*** Material provided ***

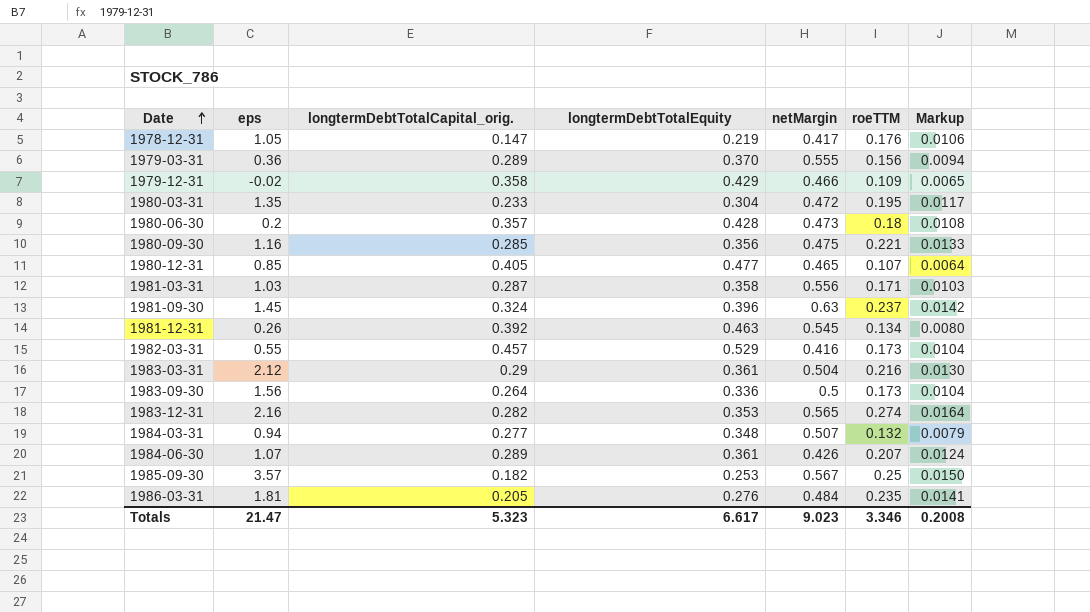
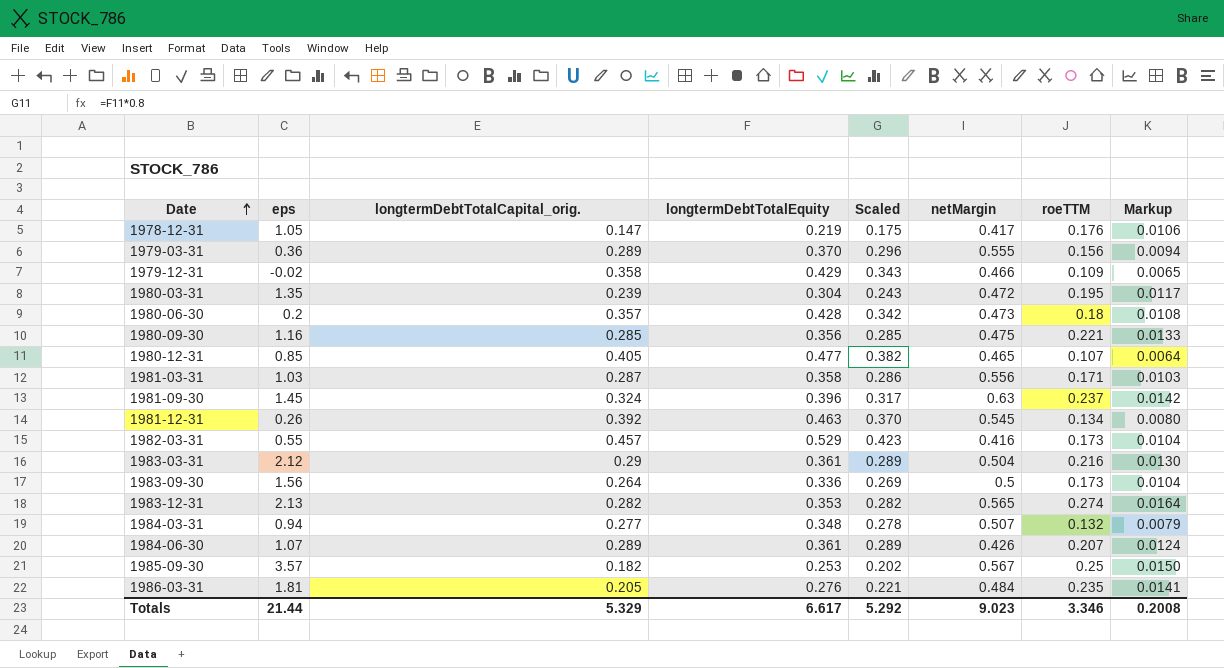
column Scaled | formula: none -> [longtermDebtTotalEquity] * 0.8
1980-03-31 | longtermDebtTotalCapital_orig.: 0.233 -> 0.239
1983-12-31 | eps: 2.16 -> 2.13
Totals | eps: 21.47 -> 21.44
Totals | longtermDebtTotalCapital_orig.: 5.323 -> 5.329

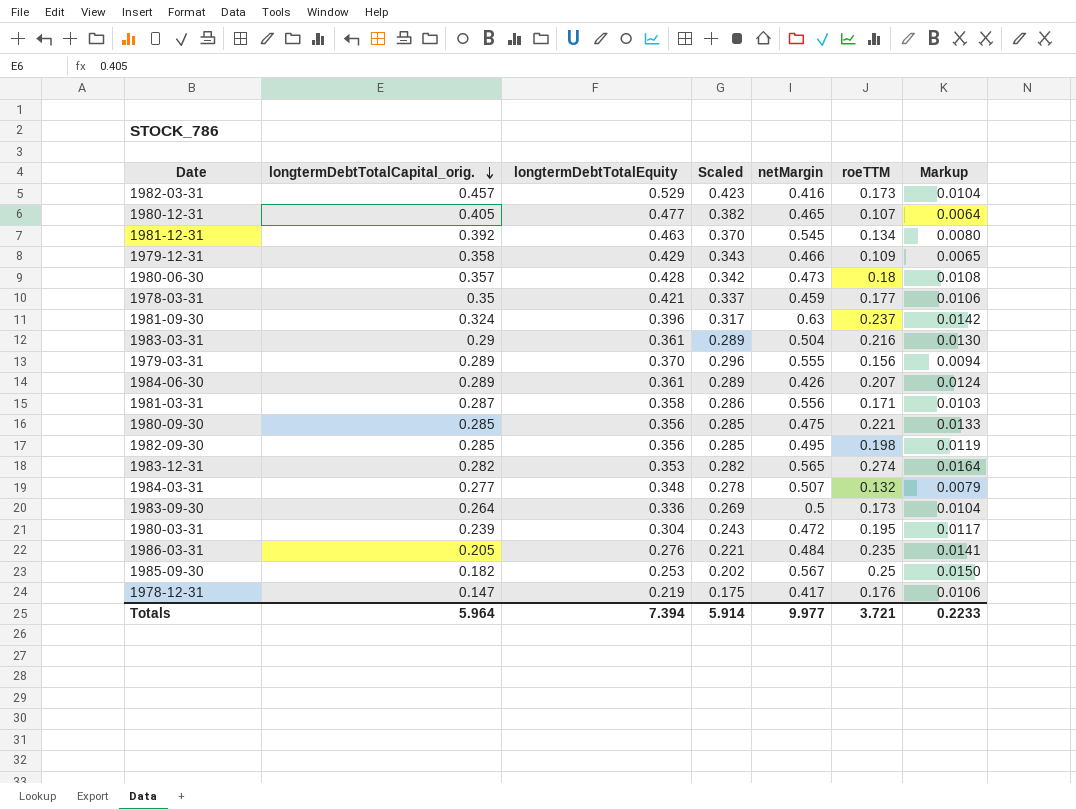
row order: Date ascending -> longtermDebtTotalCapital_orig. descending
column eps | position: 2 -> none
row 1978-03-31: none -> 0.35 | 0.421 | 0.337 | 0.459 | 0.177 | 0.0106
row 1982-09-30: none -> 0.285 | 0.356 | 0.285 | 0.495 | 0.198 | 0.0119
Totals | longtermDebtTotalCapital_orig.: 5.329 -> 5.964
Totals | longtermDebtTotalEquity: 6.617 -> 7.394
Totals | Scaled: 5.292 -> 5.914
Totals | netMargin: 9.023 -> 9.977
Totals | roeTTM: 3.346 -> 3.721
Totals | Markup: 0.2008 -> 0.2233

*** End of Material provided ***

Could you please repeat the entries above exactly, with every picture left out?

Task response:
column Scaled | formula: none -> [longtermDebtTotalEquity] * 0.8
1980-03-31 | longtermDebtTotalCapital_orig.: 0.233 -> 0.239
1983-12-31 | eps: 2.16 -> 2.13
Totals | eps: 21.47 -> 21.44
Totals | longtermDebtTotalCapital_orig.: 5.323 -> 5.329

row order: Date ascending -> longtermDebtTotalCapital_orig. descending
column eps | position: 2 -> none
row 1978-03-31: none -> 0.35 | 0.421 | 0.337 | 0.459 | 0.177 | 0.0106
row 1982-09-30: none -> 0.285 | 0.356 | 0.285 | 0.495 | 0.198 | 0.0119
Totals | longtermDebtTotalCapital_orig.: 5.329 -> 5.964
Totals | longtermDebtTotalEquity: 6.617 -> 7.394
Totals | Scaled: 5.292 -> 5.914
Totals | netMargin: 9.023 -> 9.977
Totals | roeTTM: 3.346 -> 3.721
Totals | Markup: 0.2008 -> 0.2233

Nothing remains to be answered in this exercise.